» **What is required**
Taking only the lines of the data below from the line with "Route::get('posts', [PostsController::class, 'index']);" to the line with "[87,799,204,813] ++Red Skull++", ends included, write them out exactly and without pictures.
------------------------
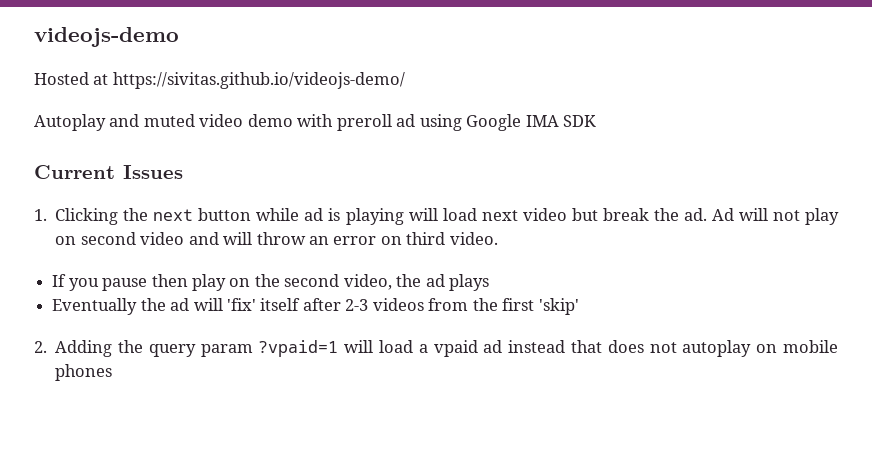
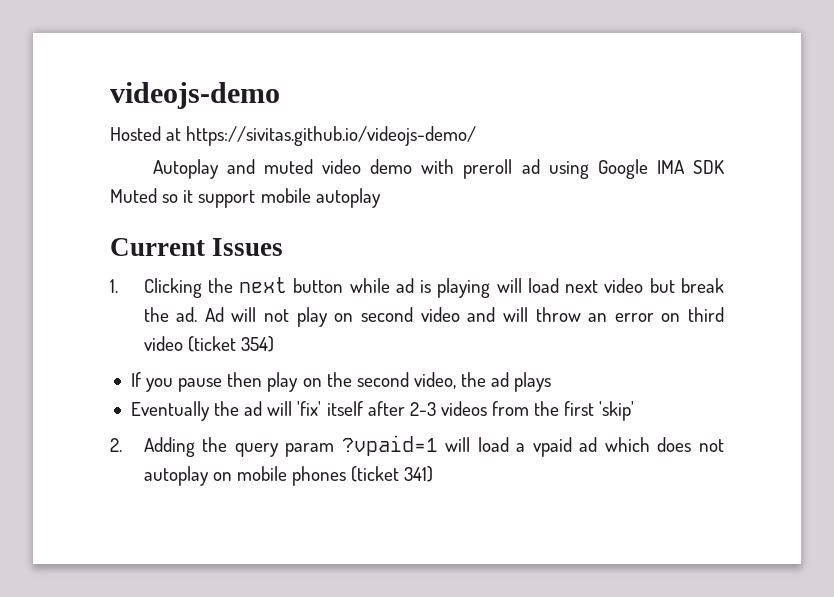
(597, 121) none -> [110,188,381,208] Muted so it support mobile autoplay
[449,232,498,245] video. -> [143,336,274,352] video (ticket 354)
[508,340,603,353] instead that -> [604,437,650,452] which
(113, 372) none -> [351,466,434,482] (ticket 341)

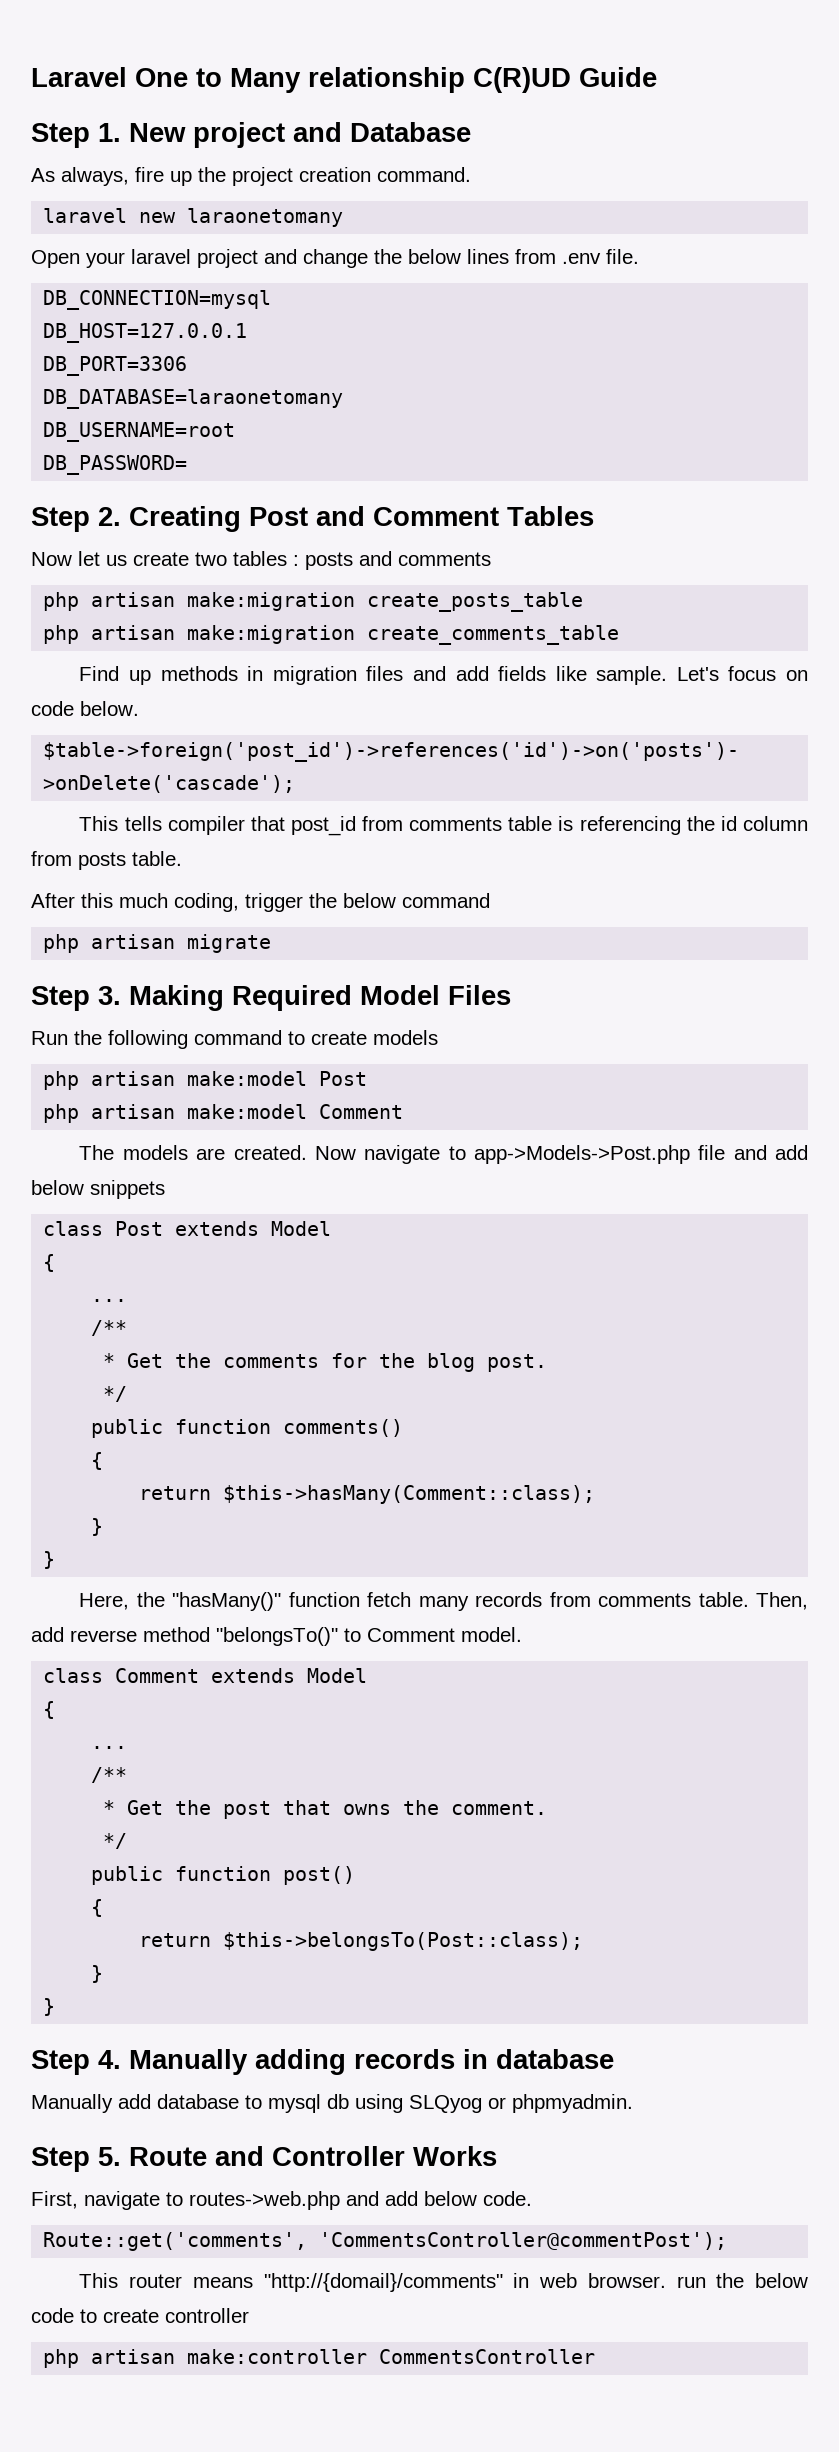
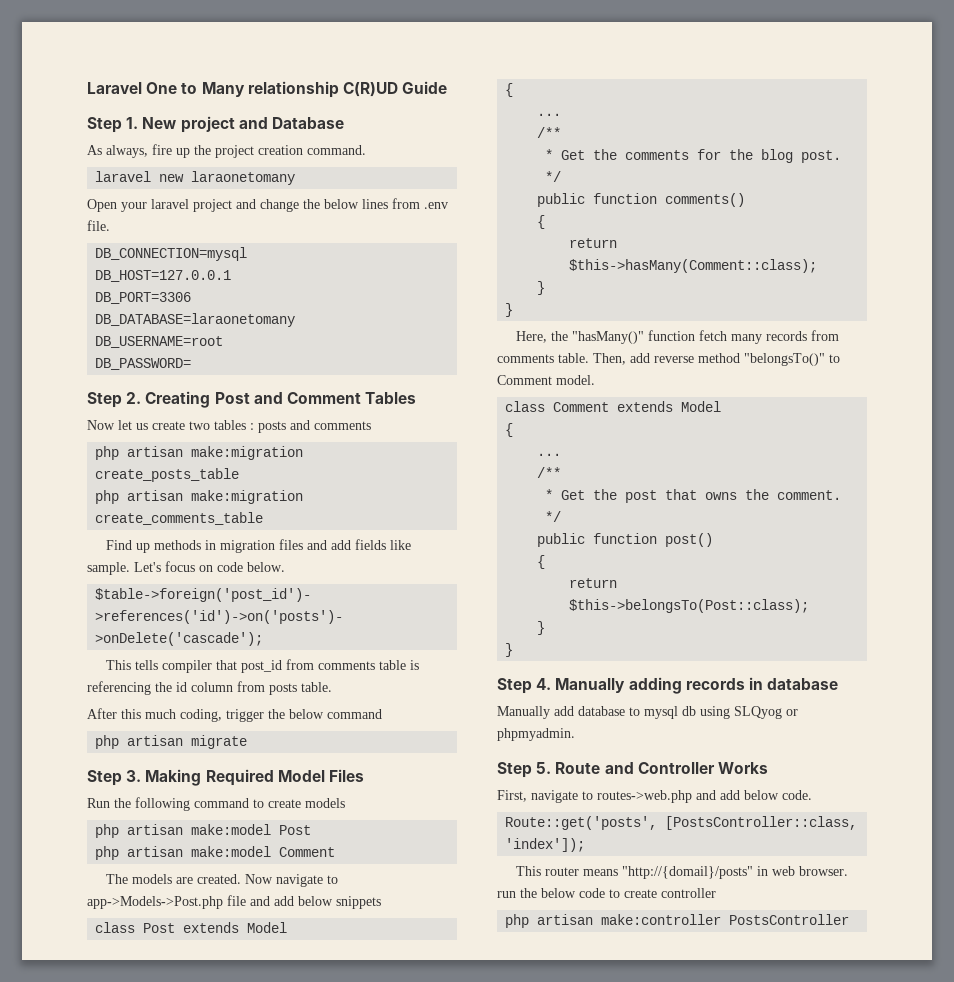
[43,2232,728,2251] Route::get('comments', 'CommentsController@commentPost'); -> [505,816,858,830] [505,838,586,852] Route::get('posts', [PostsController::class, 'index']);
[263,2273,503,2292] "http://{domail}/comments" -> [622,866,754,879] "http://{domail}/posts"
[379,2349,596,2364] CommentsController -> [729,914,850,925] PostsController

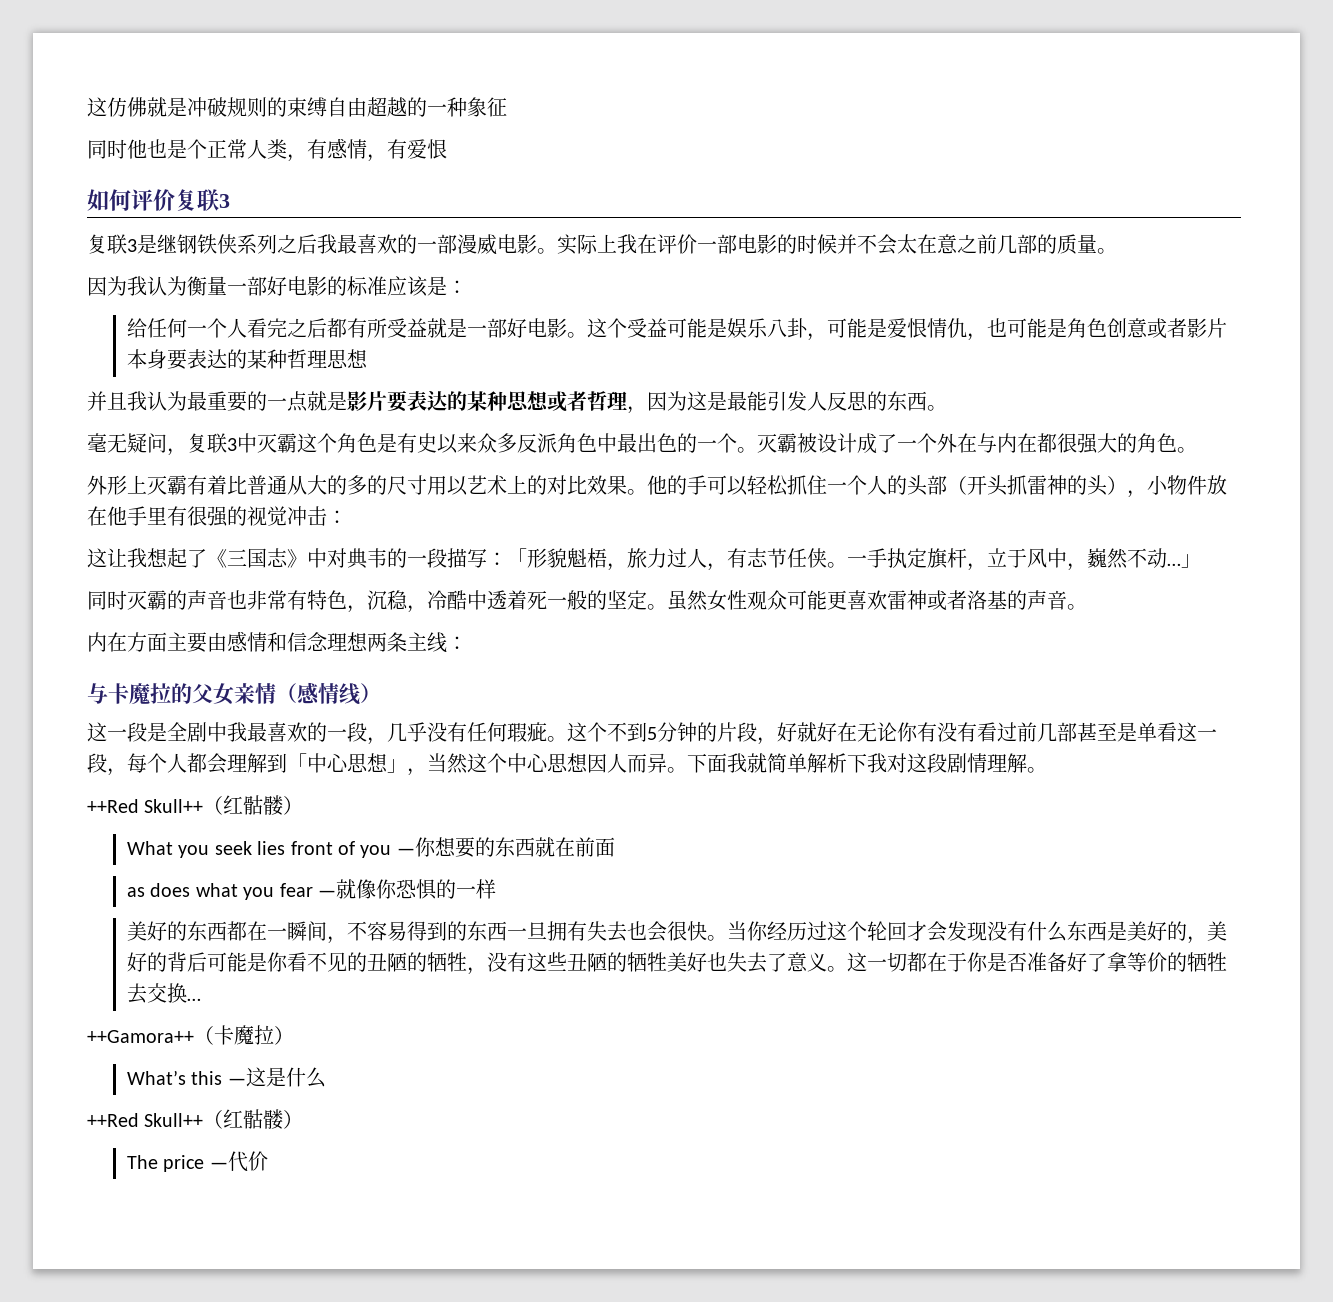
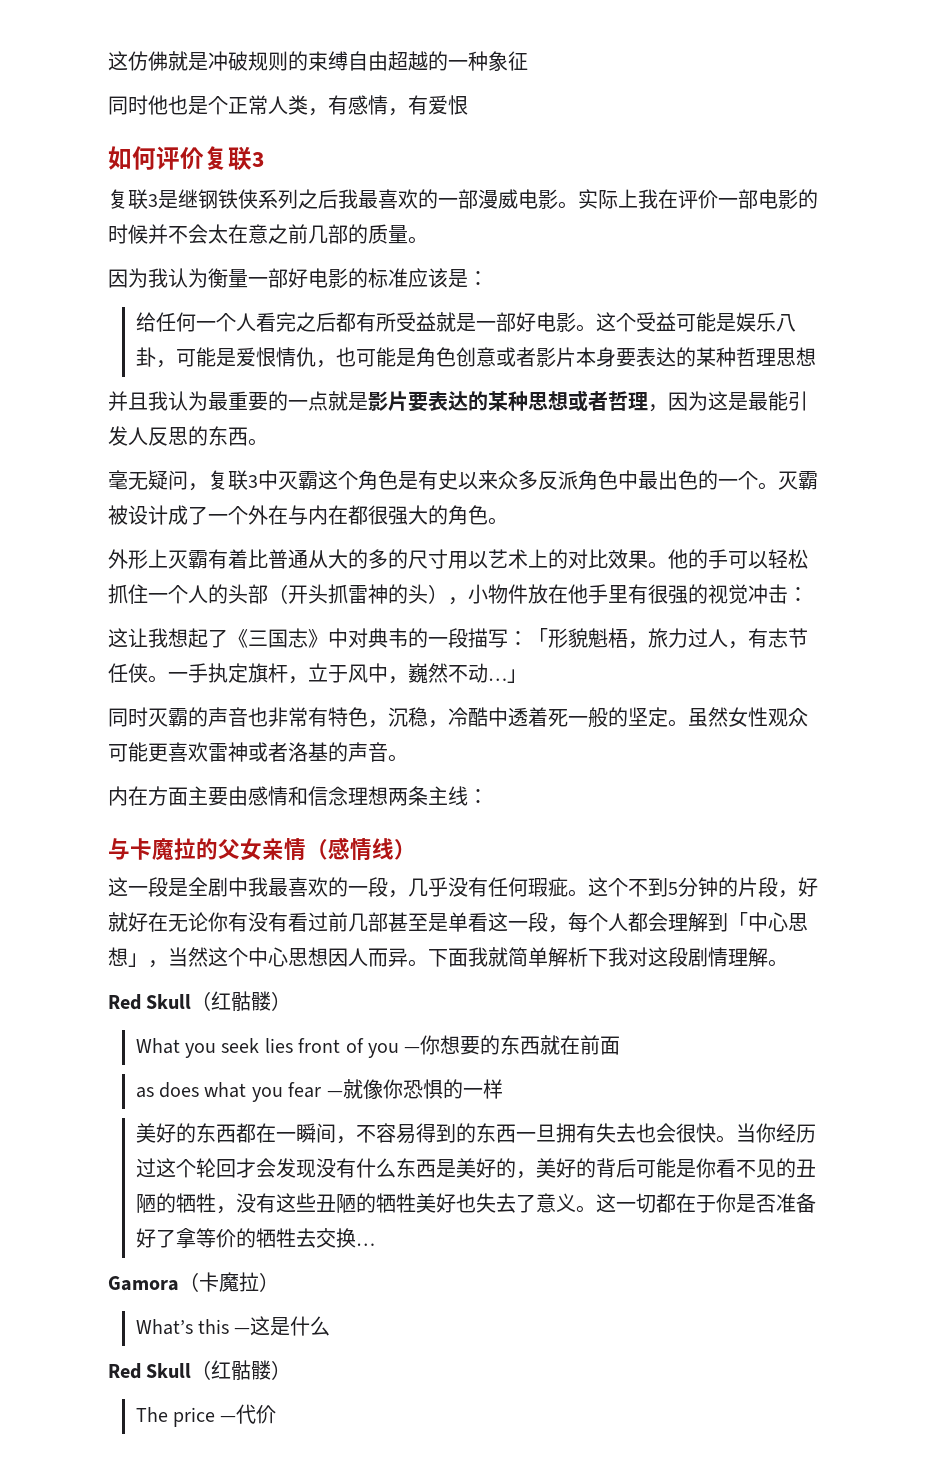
[87,799,204,813] ++Red Skull++ -> [108,994,192,1010] Red Skull
[87,1030,194,1043] ++Gamora++ -> [108,1276,179,1291] Gamora
[87,1113,204,1127] ++Red Skull++ -> [108,1363,192,1379] Red Skull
------------------------
» **Task response**
[43,2232,728,2251] Route::get('comments', 'CommentsController@commentPost'); -> [505,816,858,830] [505,838,586,852] Route::get('posts', [PostsController::class, 'index']);
[263,2273,503,2292] "http://{domail}/comments" -> [622,866,754,879] "http://{domail}/posts"
[379,2349,596,2364] CommentsController -> [729,914,850,925] PostsController

[87,799,204,813] ++Red Skull++ -> [108,994,192,1010] Red Skull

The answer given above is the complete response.